RP: Do you see the standing works as sculptures? Clearly they take on a greater significance than what we understand as art.
GM: To me, they are absolutely sculptures. I am inspired by my ancestors and by older generations. I am mixed mestizo, and I have African blood. So, I am inspired by different things from these cultures to which I am connected. I am inspired by Mayan sculpture. In Honduras, there are gigantic carved stelae that are my favorite sculptures. Everything is layered and intertwined with hieroglyphs of plants and animals—these monuments were originally used for healing rituals, but they were also sculptures. I would want my sculptures to have the same intention.
RP: Such works were integral to those societies. They resonate with a significance that art no longer has today. What is art in relation to what you are doing and dealing with?

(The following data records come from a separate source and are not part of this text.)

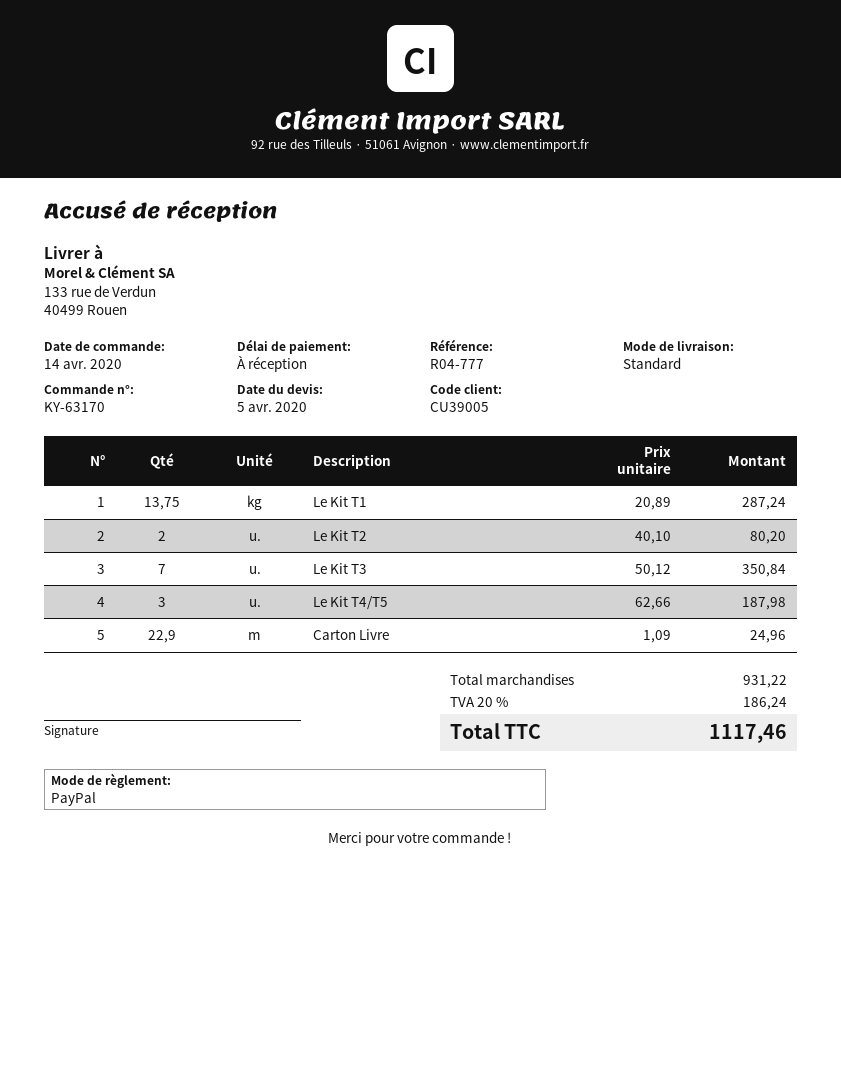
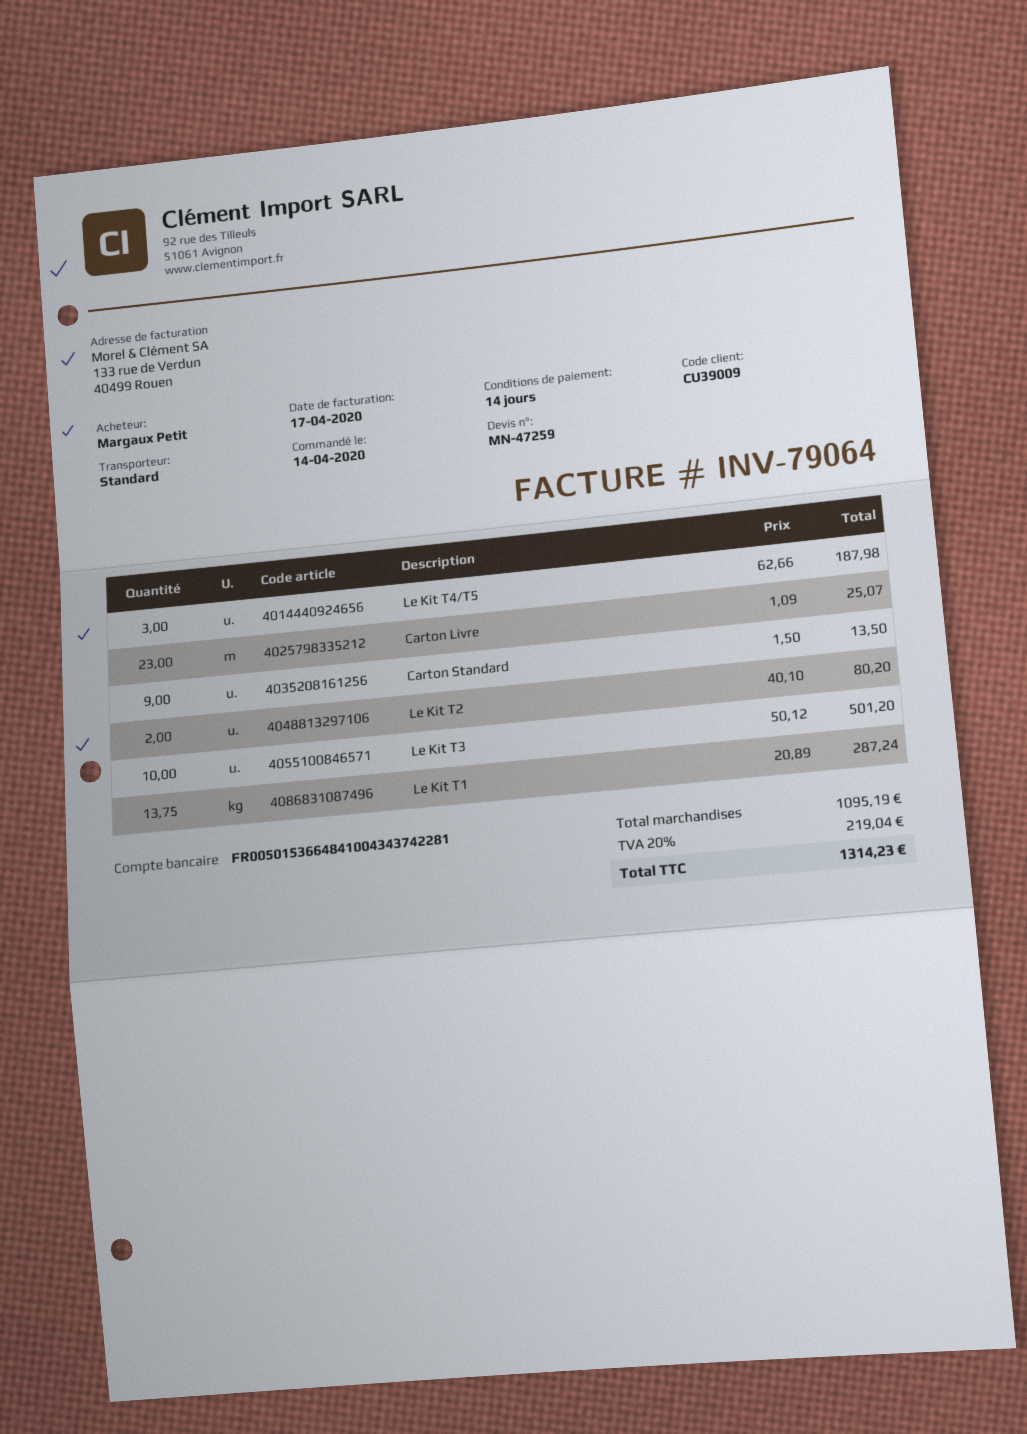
payment terms: on receipt -> 14 days
customer number: CU39005 -> CU39009
Le Kit T3: 7 x 50.12 = 350.84 -> 10 x 50.12 = 501.20
Carton Livre: 22.9 x 1.09 = 24.96 -> 23 x 1.09 = 25.07
Carton Standard: none -> 9 x 1.50 = 13.50
subtotal: 931.22 -> 1095.19
tax: 20% = 186.24 -> 20% = 219.04
total: 1117.46 -> 1314.23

GM: I am an artist first. The greater idea of everything I am doing right now is trying to expand art, trying to expand the notion of what it is and see how far I can go with it. I don’t think about it very deeply—it is instinctual. I don’t see a separation between art and healing. I am my own person, healing and making art at the same time, but ultimately, at heart, I am an artist, and in the right circumstances, art has the ability to heal.
RP: With all of the layers in your work, how important is it that you are in control of what you are doing? Or is it about letting go and allowing things to happen in the moment?
GM: I believe in not forcing anything. Often I let go, but when it comes down to the details, I want total control.
RP: You mentioned traveling to Central and South America. Have you returned to El Salvador? It must be difficult to confront the experiences you had.
GM: I haven’t been back for almost six years, but I have gone there several times since I first came to America. All of my family escaped during the war, so now I go back as an artist—I’m planning a work there this year. It is terrifying to revisit these places. I haven’t returned to Tijuana, where I spent two and a half weeks when I was eight years old. That is a really loaded place for me. At some point, I intend to do a big project there. I have been to the border many times, but not to the particular point where I crossed when I was a small boy. I am trying to find the courage to go, but I have a lifetime to achieve that. It is all part of the healing process.
Guadalupe Maravilla’s exhibition at the ICA Watershed in Boston, “Mariposa Relámpago,” is on view May 25–September 4, 2023.